— Data extract —
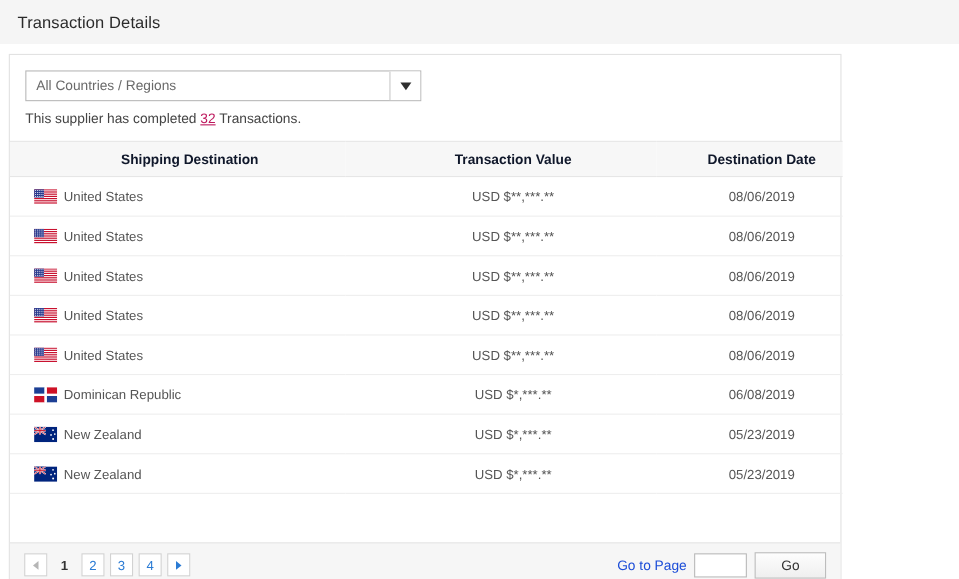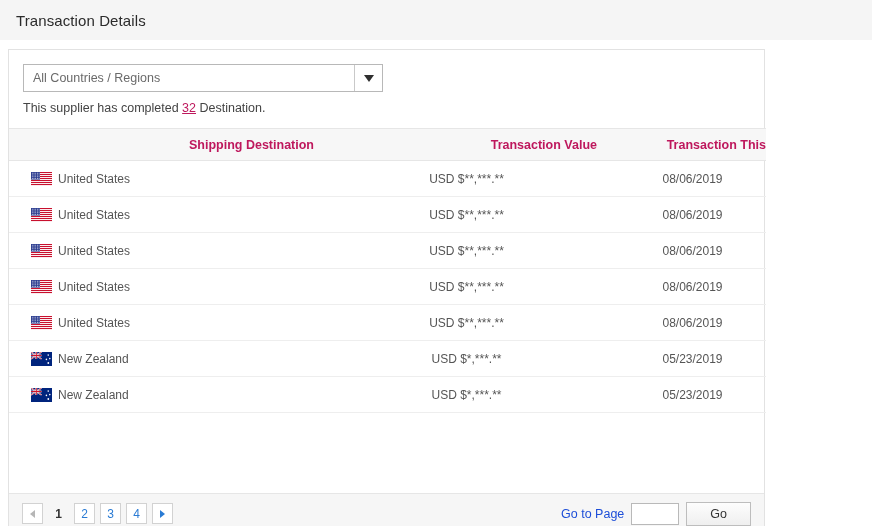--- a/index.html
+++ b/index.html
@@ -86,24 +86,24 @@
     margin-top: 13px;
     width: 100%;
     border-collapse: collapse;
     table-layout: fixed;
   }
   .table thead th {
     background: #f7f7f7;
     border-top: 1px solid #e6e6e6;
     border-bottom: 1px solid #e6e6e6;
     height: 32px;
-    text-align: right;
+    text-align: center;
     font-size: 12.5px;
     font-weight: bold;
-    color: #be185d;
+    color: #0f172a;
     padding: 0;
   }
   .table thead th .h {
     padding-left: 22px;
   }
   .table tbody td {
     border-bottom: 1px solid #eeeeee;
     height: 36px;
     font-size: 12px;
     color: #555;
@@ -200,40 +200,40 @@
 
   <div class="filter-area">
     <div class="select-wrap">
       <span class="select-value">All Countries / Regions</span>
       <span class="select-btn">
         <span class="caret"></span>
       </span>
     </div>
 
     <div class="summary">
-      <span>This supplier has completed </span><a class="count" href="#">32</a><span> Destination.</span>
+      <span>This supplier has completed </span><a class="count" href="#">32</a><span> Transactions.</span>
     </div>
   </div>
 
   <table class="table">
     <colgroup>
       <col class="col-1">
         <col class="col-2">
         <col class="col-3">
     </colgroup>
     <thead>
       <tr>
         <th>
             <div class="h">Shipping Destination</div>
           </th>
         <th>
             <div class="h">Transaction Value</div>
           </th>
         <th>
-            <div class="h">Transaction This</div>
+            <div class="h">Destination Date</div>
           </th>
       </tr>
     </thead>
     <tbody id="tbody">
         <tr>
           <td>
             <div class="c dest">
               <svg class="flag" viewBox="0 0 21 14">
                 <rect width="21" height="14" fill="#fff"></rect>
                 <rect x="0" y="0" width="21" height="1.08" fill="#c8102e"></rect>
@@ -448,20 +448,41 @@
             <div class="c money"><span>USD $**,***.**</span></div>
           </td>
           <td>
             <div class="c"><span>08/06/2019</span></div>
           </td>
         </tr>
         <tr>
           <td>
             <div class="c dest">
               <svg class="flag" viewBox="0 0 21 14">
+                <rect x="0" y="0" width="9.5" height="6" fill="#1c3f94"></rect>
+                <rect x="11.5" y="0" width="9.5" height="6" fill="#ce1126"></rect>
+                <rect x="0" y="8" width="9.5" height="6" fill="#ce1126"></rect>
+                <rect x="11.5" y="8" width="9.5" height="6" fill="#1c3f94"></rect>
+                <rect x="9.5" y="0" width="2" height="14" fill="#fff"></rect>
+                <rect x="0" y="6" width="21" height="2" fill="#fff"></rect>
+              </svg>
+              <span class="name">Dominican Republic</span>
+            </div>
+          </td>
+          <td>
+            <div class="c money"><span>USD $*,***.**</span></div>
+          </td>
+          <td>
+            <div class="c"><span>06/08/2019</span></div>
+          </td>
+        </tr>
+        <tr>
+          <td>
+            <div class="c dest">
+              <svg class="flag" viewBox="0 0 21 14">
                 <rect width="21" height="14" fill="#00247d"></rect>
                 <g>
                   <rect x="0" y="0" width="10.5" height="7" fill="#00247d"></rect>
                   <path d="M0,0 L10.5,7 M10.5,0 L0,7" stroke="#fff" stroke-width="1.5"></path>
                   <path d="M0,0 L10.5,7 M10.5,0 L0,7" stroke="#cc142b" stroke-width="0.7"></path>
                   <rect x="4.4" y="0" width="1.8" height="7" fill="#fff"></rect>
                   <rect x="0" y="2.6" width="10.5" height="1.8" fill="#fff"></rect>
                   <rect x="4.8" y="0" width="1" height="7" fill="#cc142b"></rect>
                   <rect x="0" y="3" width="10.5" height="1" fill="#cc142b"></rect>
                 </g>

— What is expected —
Scan the data for lines containing "thead" and copy all of them.

— The answer —
   .table thead th {
   .table thead th .h {
     <thead>
     </thead>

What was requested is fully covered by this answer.